The entries below contain pictures, which are to be left out; write out exactly, and only, the lines from the line with "none -> <span>Only" up to and including the line with "text: 5 -> 9".

» Task input:
....

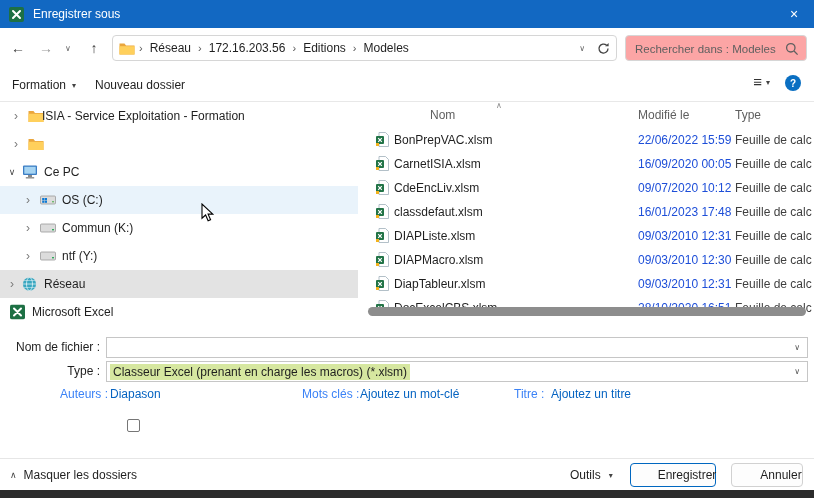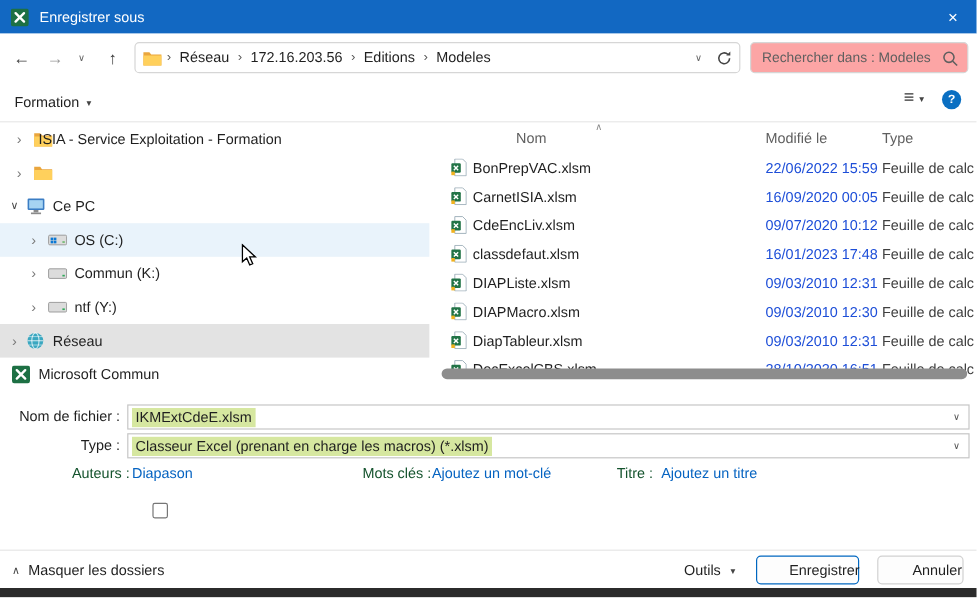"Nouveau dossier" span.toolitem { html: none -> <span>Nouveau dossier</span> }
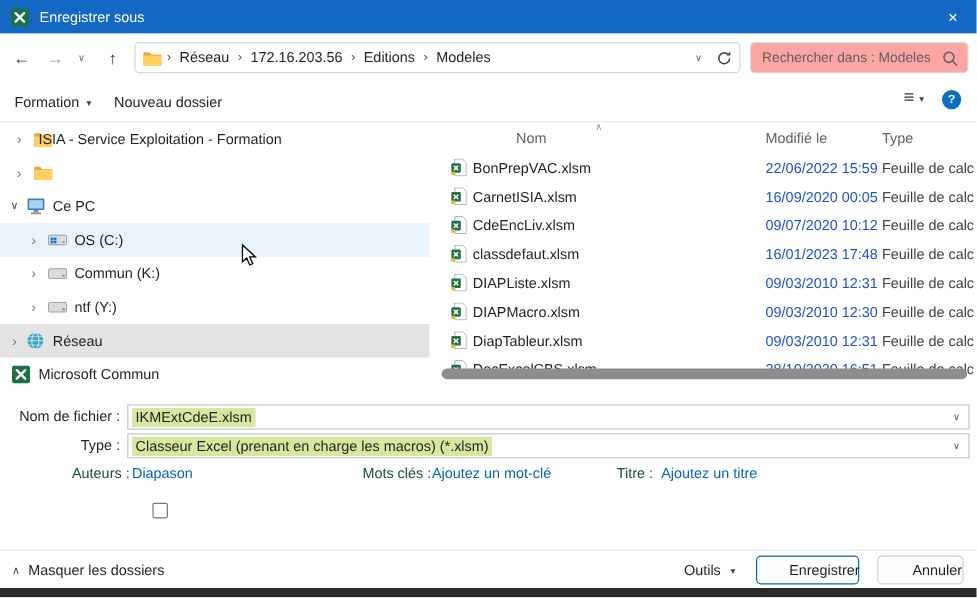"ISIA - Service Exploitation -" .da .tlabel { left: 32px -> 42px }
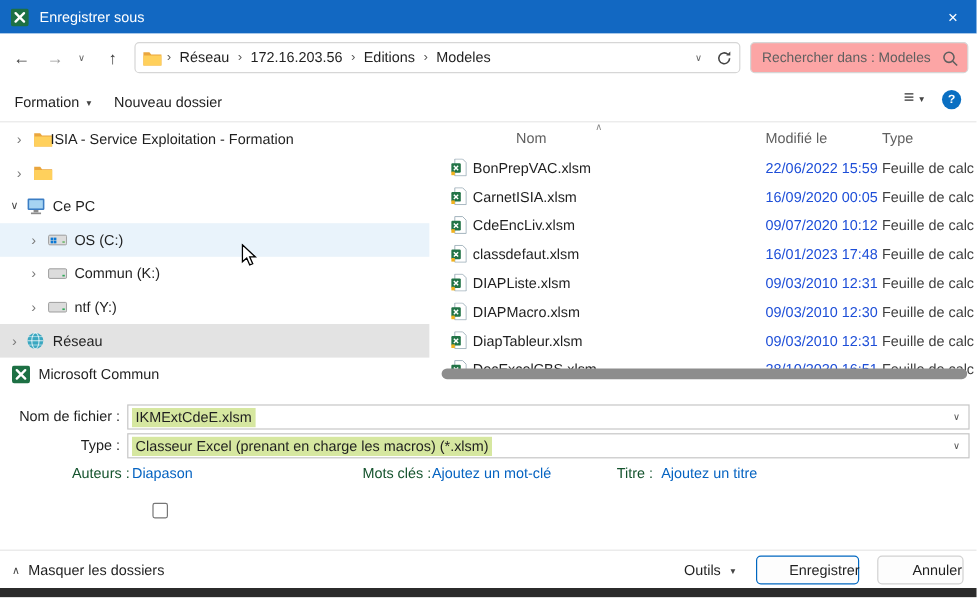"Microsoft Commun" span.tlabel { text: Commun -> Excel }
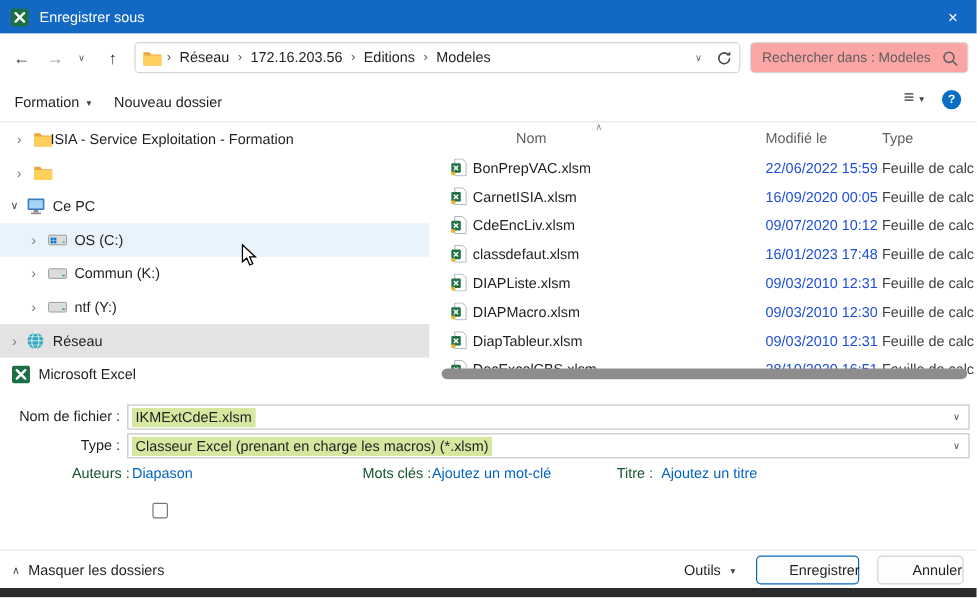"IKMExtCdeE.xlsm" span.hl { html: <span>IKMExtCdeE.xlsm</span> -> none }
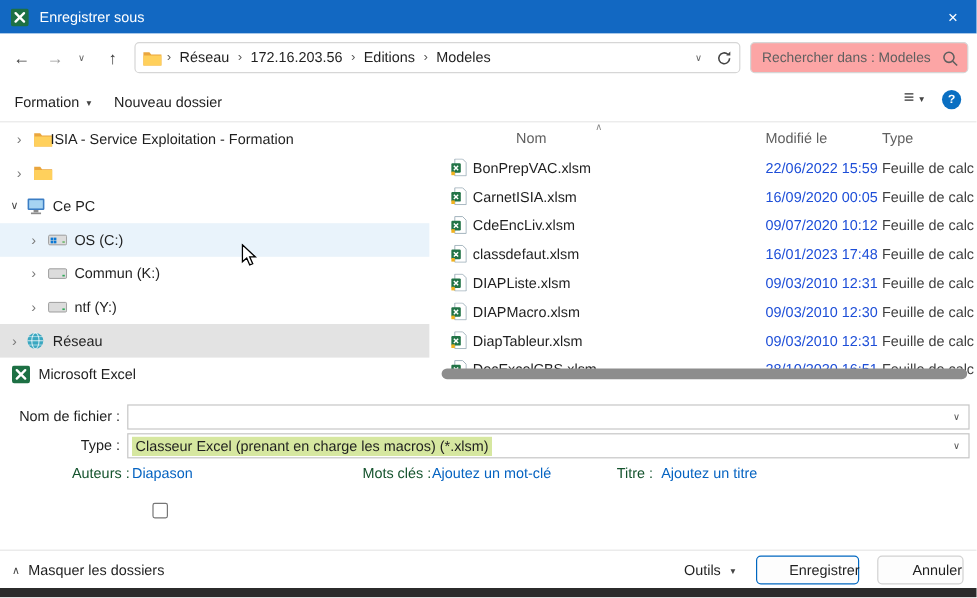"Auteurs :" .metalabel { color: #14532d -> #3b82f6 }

....

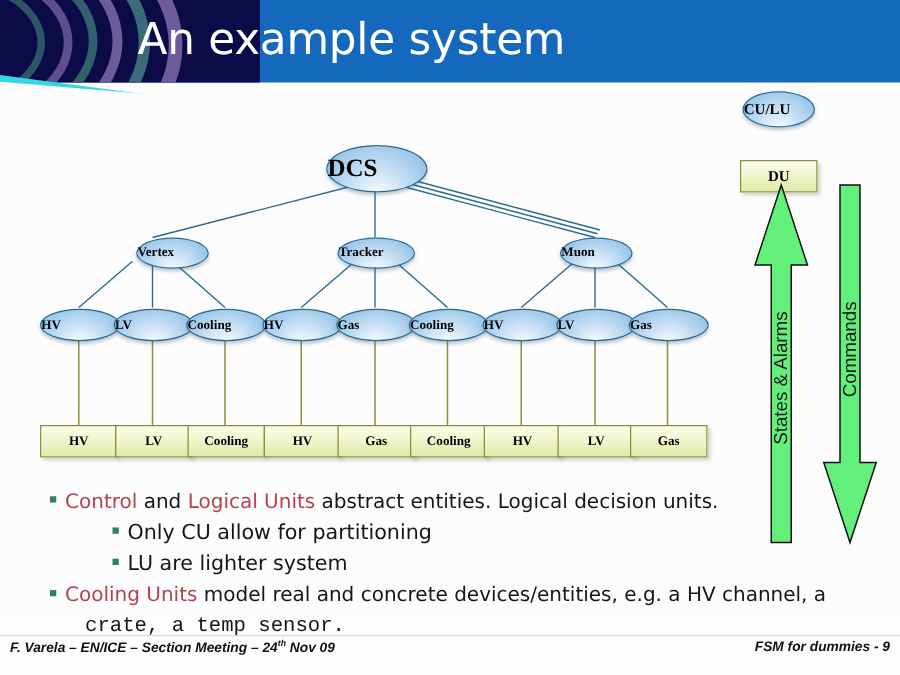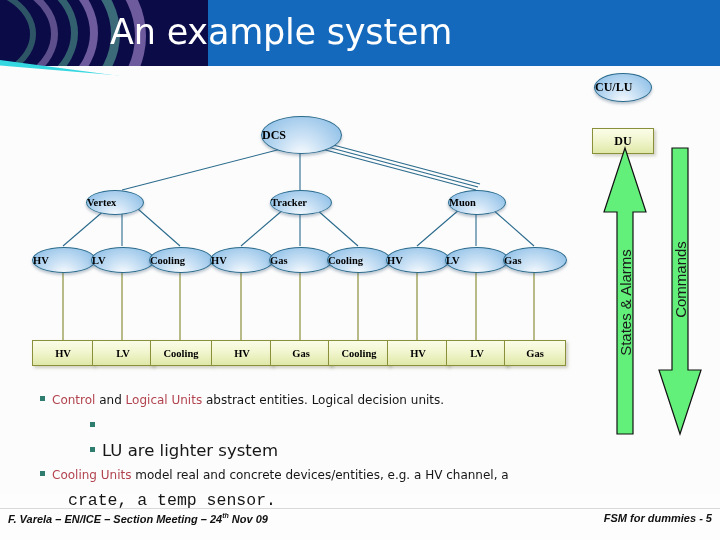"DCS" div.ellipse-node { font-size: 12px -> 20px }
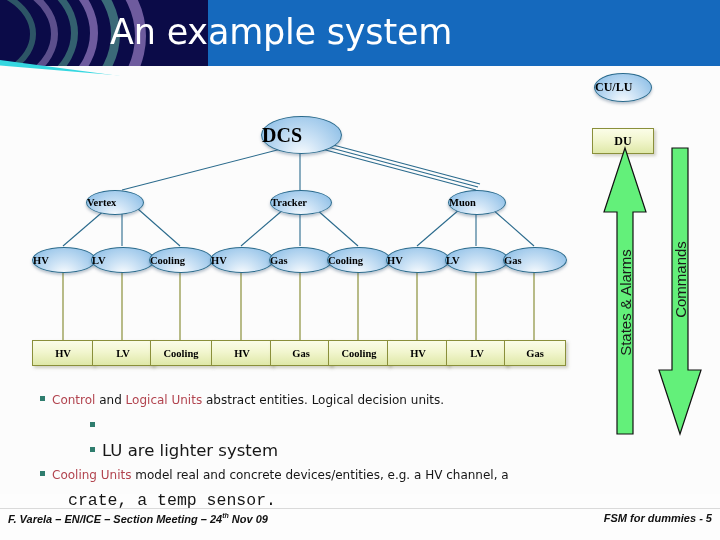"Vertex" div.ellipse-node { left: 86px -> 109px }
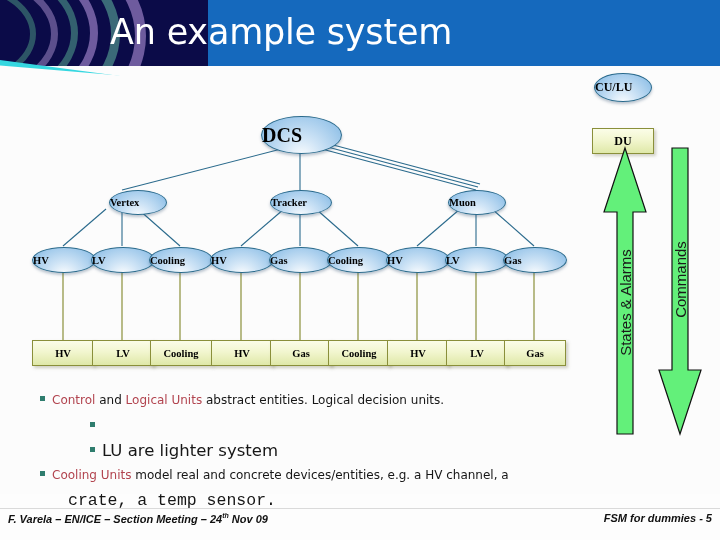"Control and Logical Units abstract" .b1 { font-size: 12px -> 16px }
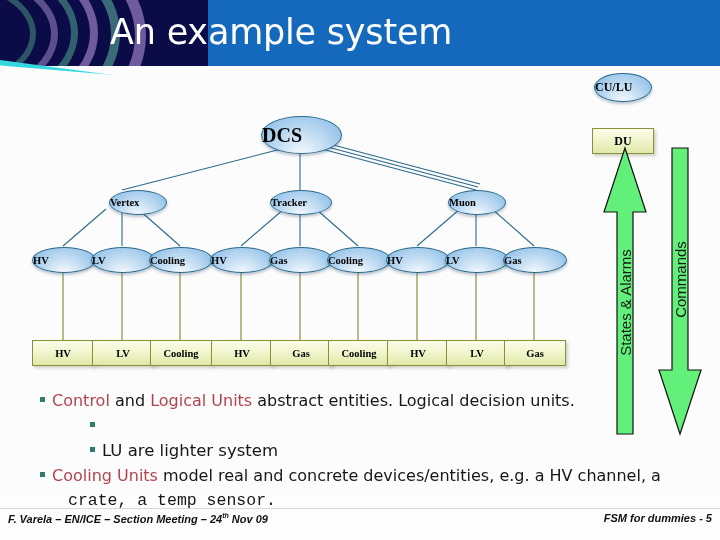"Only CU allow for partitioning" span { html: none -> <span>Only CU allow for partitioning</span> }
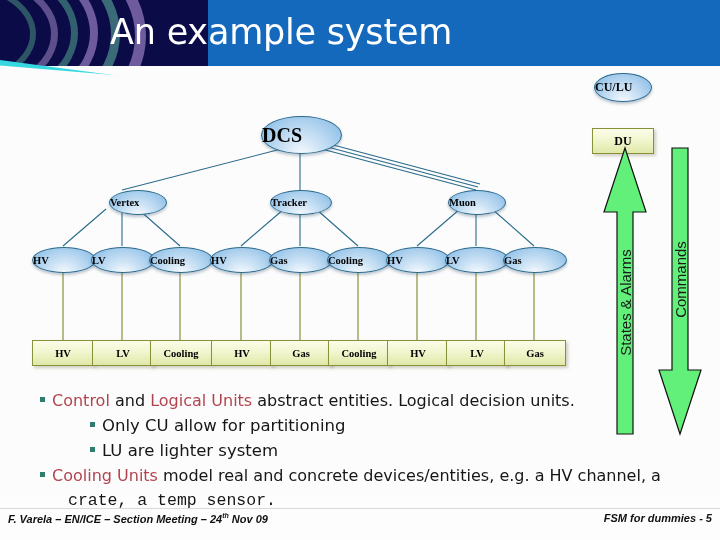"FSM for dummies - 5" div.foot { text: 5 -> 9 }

....

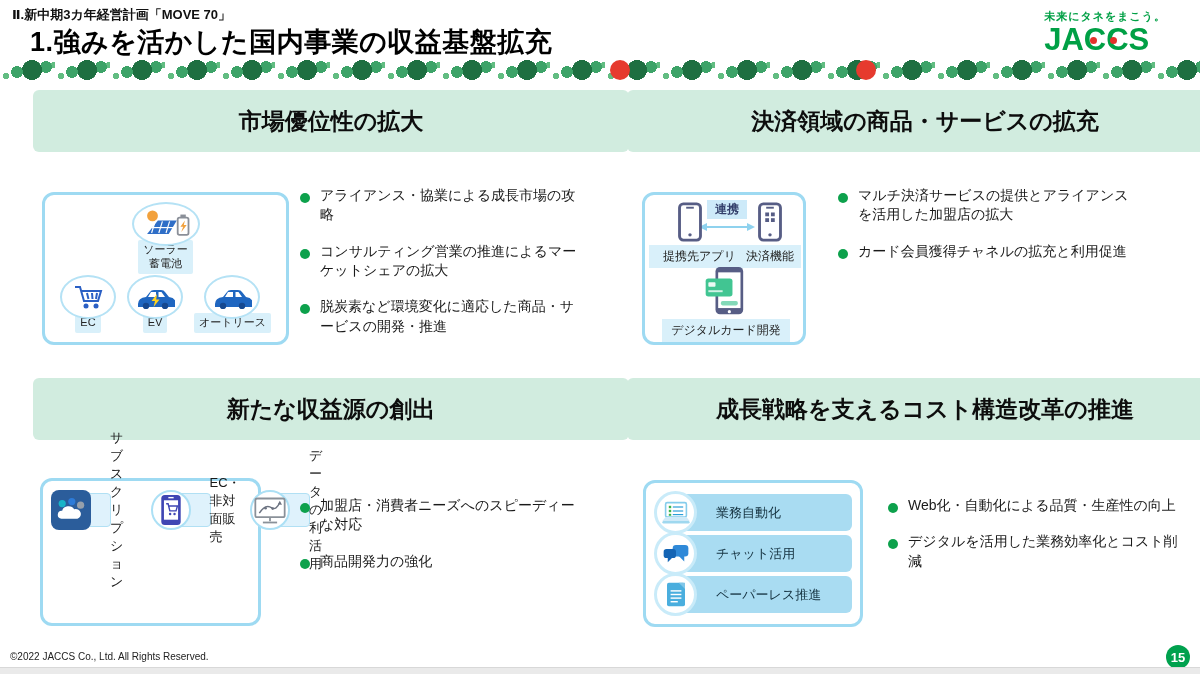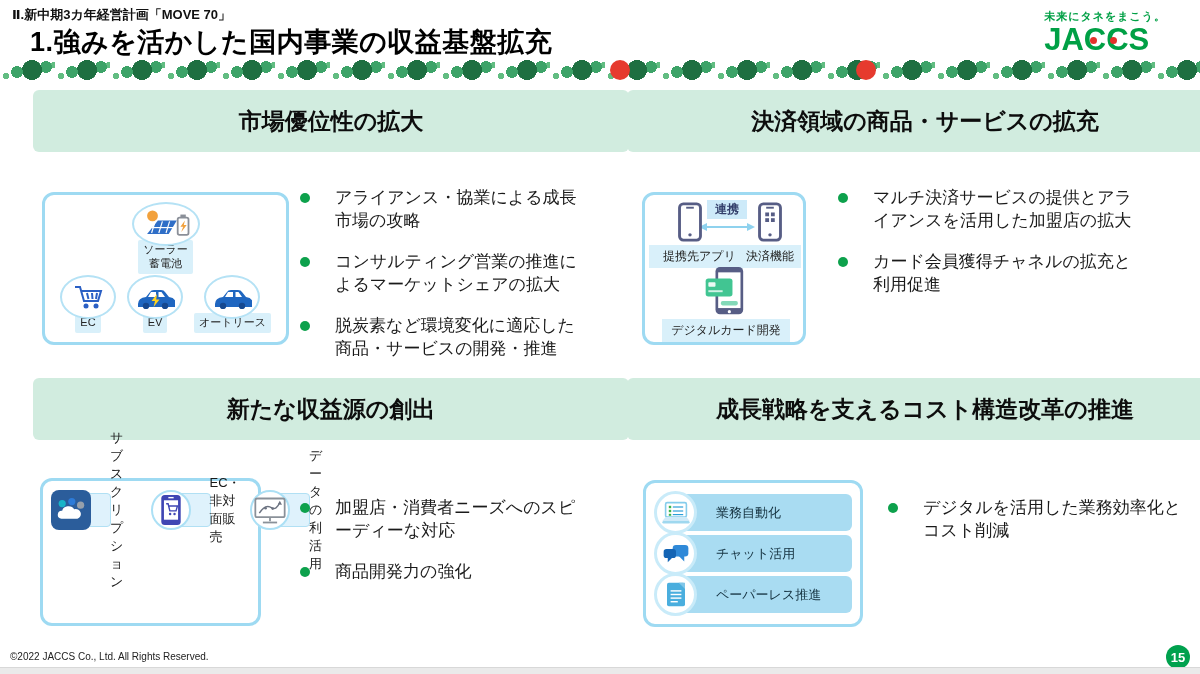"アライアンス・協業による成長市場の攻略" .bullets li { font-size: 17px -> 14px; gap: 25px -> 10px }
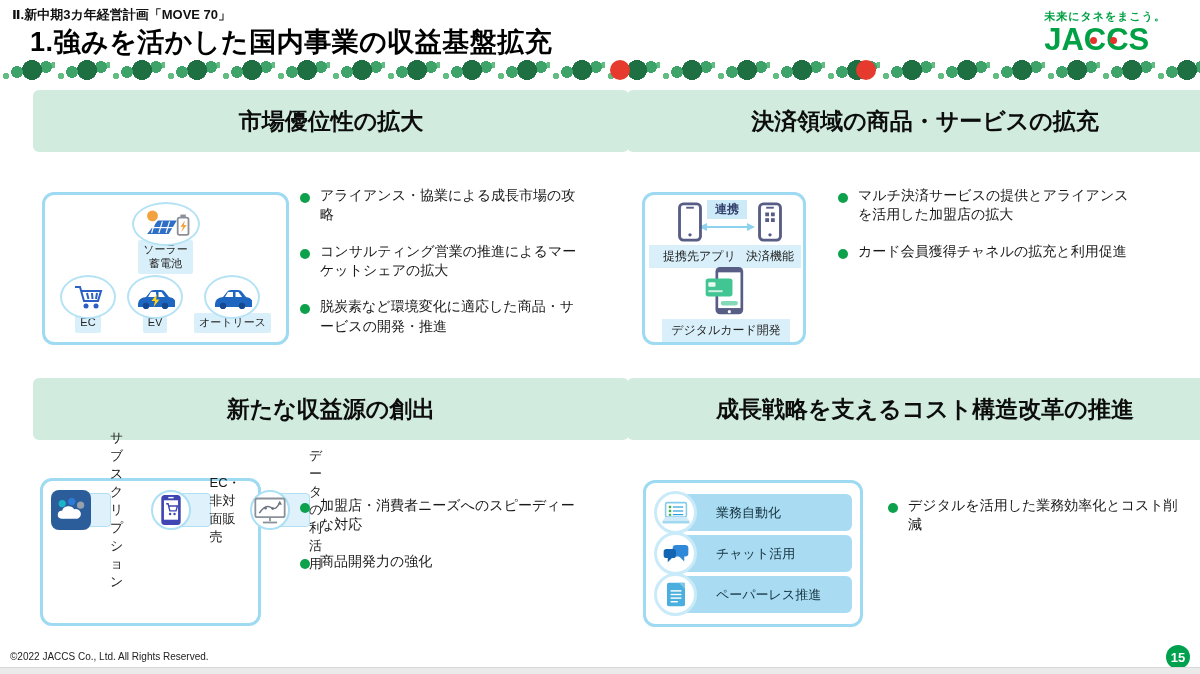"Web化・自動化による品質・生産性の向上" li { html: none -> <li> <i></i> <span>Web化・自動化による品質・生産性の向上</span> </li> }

....

» Response to this task:
"Only CU allow for partitioning" span { html: none -> <span>Only CU allow for partitioning</span> }
"FSM for dummies - 5" div.foot { text: 5 -> 9 }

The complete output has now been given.